Farmland. For some time I've been searching for a vehicle that gives investors ownership shares of productive farmland. These are popular in Canada, but in the U.S I've seen only private deals that require at least $1 million and are confined to a general partner's home state. So I was delighted to learn that I had overlooked a small operation from Iowa called Agrinuity.

Glenn Kreuder, the principal, explained to me that if you fork over the initial $100,000 minimum, you get title to Iowa farmland leased to working farmers. For that amount, you can purchase 20 acres of land that you can sell at any time. The acreage should generate annual rent of about $5,000 (less taxes and insurance of about 0.25%).

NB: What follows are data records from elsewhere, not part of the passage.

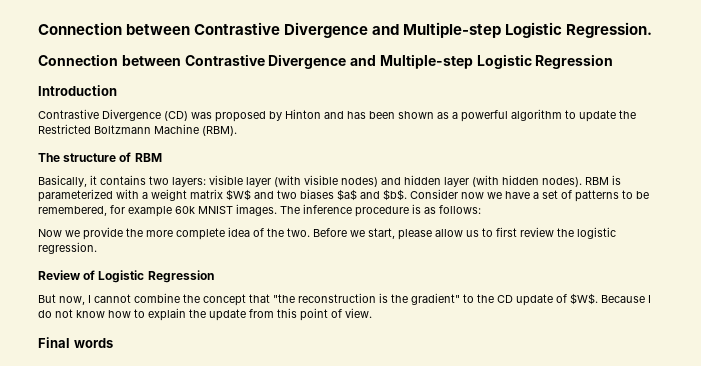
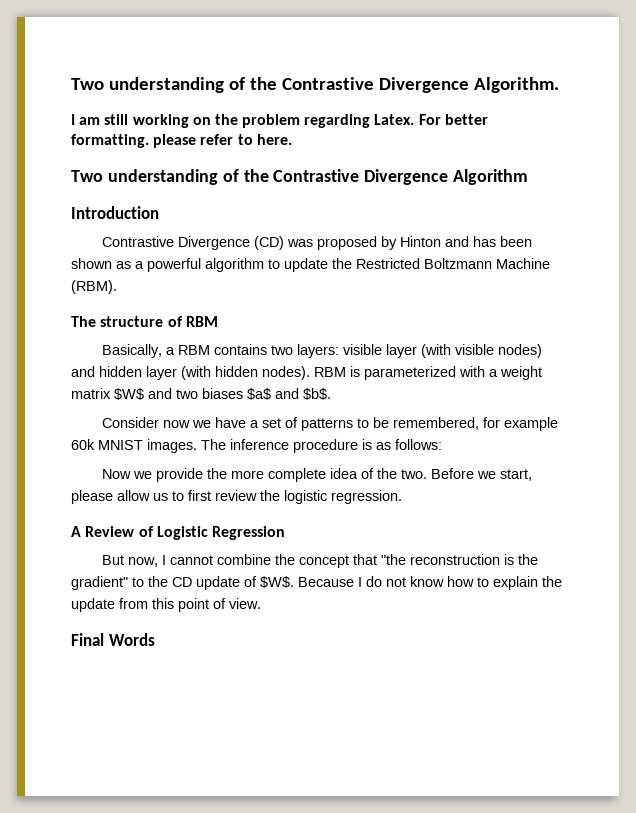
[38,22,653,38] [38,54,614,69] Connection between Contrastive Divergence and Multiple-step Logistic Regression. // Connection between Contrastive Divergence and Multiple-step Logistic Regression -> [71,77,559,93] [71,114,488,128] [71,134,292,148] [71,169,529,185] Two understanding of the Contrastive Divergence Algorithm. // I am still working on the problem regarding Latex. For better formatting. please refer to here. // Two understanding of the Contrastive Divergence Algorithm
[90,175,97,185] it -> [165,345,210,355] a RBM
(407, 195) none -> (331, 394) //
(97, 248) none -> [71,526,81,537] A
[73,338,113,348] words -> [108,633,155,646] Words

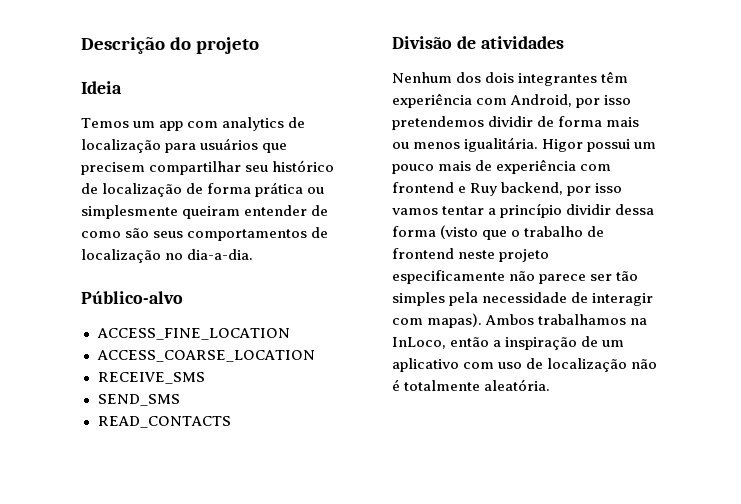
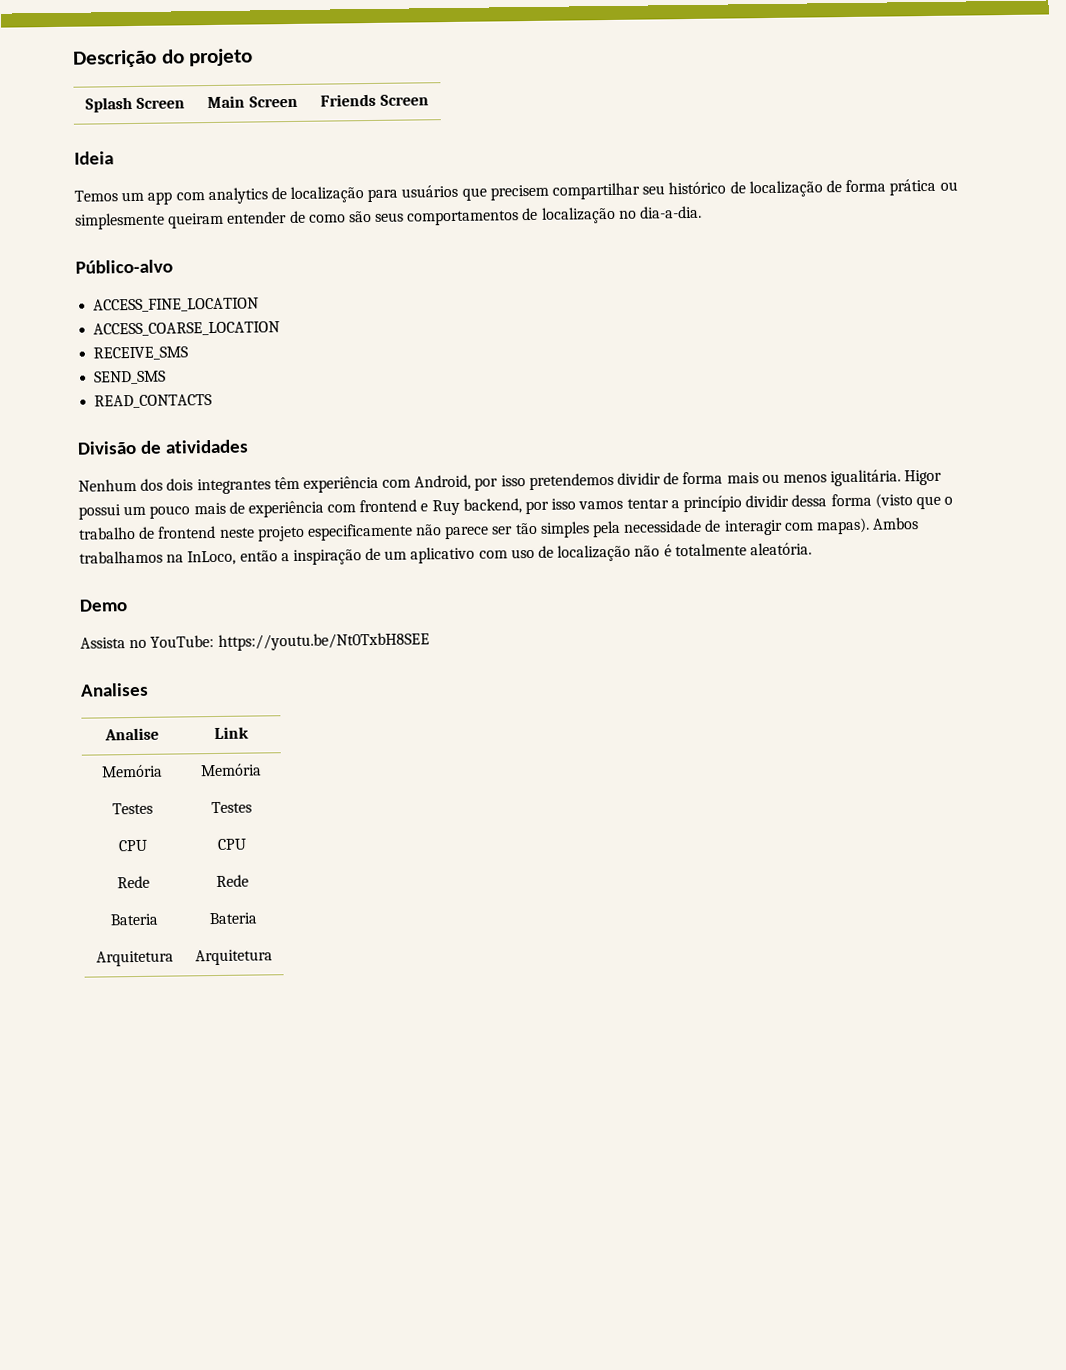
(260, 45) none -> [84,96,186,113] [207,95,298,109] [320,93,429,107] // Splash Screen | Main Screen | Friends Screen
(551, 385) none -> [79,599,128,612] [80,632,430,651] [80,682,149,697] [103,727,159,741] [213,726,249,740] [101,764,163,778] [200,763,262,777] [112,802,153,815] [211,801,252,814] [118,839,148,852] [217,838,247,850] [117,875,150,889] [216,874,249,887] [109,913,158,926] [208,912,257,925] [95,950,174,967] [194,949,273,966] // Demo // Assista no YouTube: https://youtu.be/Nt0TxbH8SEE // Analises // Analise | Link // Memória | Memória // Testes | Testes // CPU | CPU // Rede | Rede // Bateria | Bateria // Arquitetura | Arquitetura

So, you could earn a cash-on-cash yield of nearly 5%, with potential for appreciation and higher rents when the farmers renew their leases. And there's been plenty of appreciation in Iowa farmland. Prices have climbed from $787 an acre in 1986 to $4,500 in 2008, an annualized gain of roughly 8%.

Still, there are no sure things. Prices are expected to drop this year, and it's worth remembering that Iowa farmland was worth $2,100 an acre in 1981, meaning it took a big hit over the following five years. But for most of that period, stocks were soaring, so you can argue that farmland really is a great portfolio diversifier.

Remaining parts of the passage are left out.